— Work to be completed —
Reproduce each line of the material exactly, minus any picture.

-- Supplied records follows --

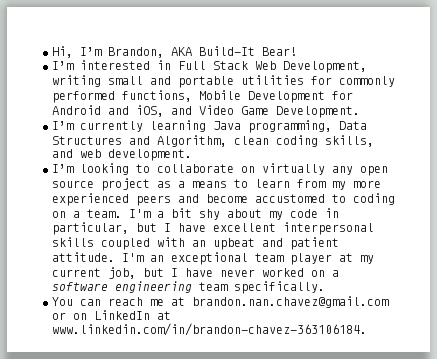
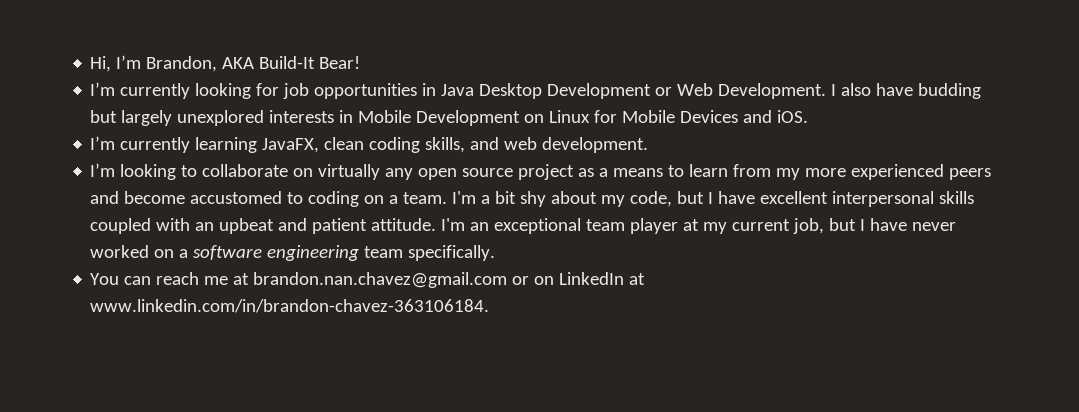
[80,60,367,73] [52,75,395,88] [52,90,353,103] [52,105,360,118] [52,120,367,133] [52,135,227,147] interested in Full Stack Web Development, writing small and portable utilities for commonly performed functions, Mobile Development for Android and iOS, and Video Game Development. // I’m currently learning Java programming, Data Structures and Algorithm, -> [120,83,982,99] [90,110,809,126] [90,136,320,153] currently looking for job opportunities in Java Desktop Development or Web Development. I also have budding but largely unexplored interests in Mobile Development on Linux for Mobile Devices and iOS. // I’m currently learning JavaFX,
[290,208,339,218] [52,222,129,235] code in particular, -> [630,191,673,207] code,

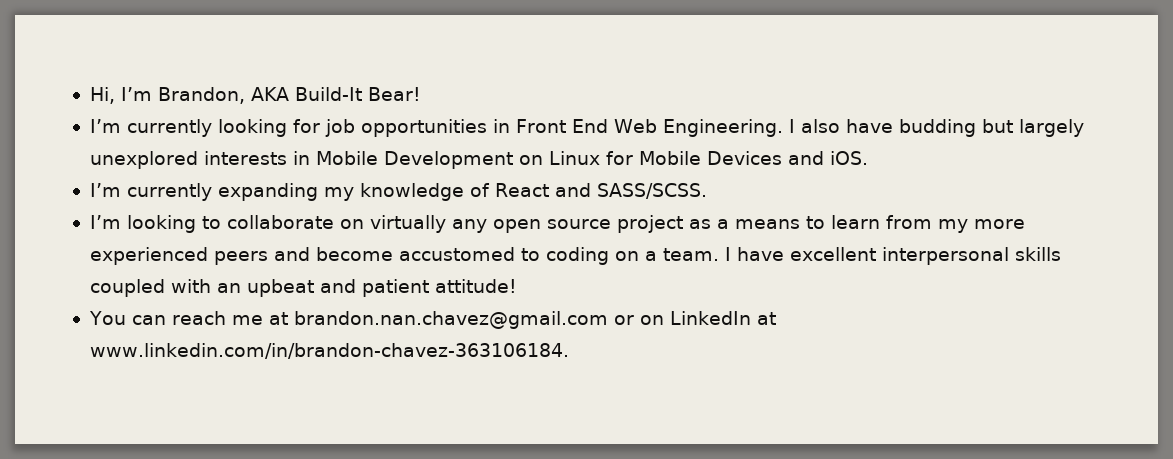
[441,83,827,99] Java Desktop Development or Web Development. -> [515,119,783,137] Front End Web Engineering.
[195,137,649,153] learning JavaFX, clean coding skills, and web development. -> [217,183,707,201] expanding my knowledge of React and SASS/SCSS.
[452,191,705,207] I'm a bit shy about my code, but -> (719, 254) none
[371,218,957,234] [90,245,496,261] attitude. I'm an exceptional team player at my current job, but I have never worked on a software engineering team specifically. -> [434,279,517,293] attitude!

-- Supplied records concluded --

— Answer to the exercise —
[80,60,367,73] [52,75,395,88] [52,90,353,103] [52,105,360,118] [52,120,367,133] [52,135,227,147] interested in Full Stack Web Development, writing small and portable utilities for commonly performed functions, Mobile Development for Android and iOS, and Video Game Development. // I’m currently learning Java programming, Data Structures and Algorithm, -> [120,83,982,99] [90,110,809,126] [90,136,320,153] currently looking for job opportunities in Java Desktop Development or Web Development. I also have budding but largely unexplored interests in Mobile Development on Linux for Mobile Devices and iOS. // I’m currently learning JavaFX,
[290,208,339,218] [52,222,129,235] code in particular, -> [630,191,673,207] code,

[441,83,827,99] Java Desktop Development or Web Development. -> [515,119,783,137] Front End Web Engineering.
[195,137,649,153] learning JavaFX, clean coding skills, and web development. -> [217,183,707,201] expanding my knowledge of React and SASS/SCSS.
[452,191,705,207] I'm a bit shy about my code, but -> (719, 254) none
[371,218,957,234] [90,245,496,261] attitude. I'm an exceptional team player at my current job, but I have never worked on a software engineering team specifically. -> [434,279,517,293] attitude!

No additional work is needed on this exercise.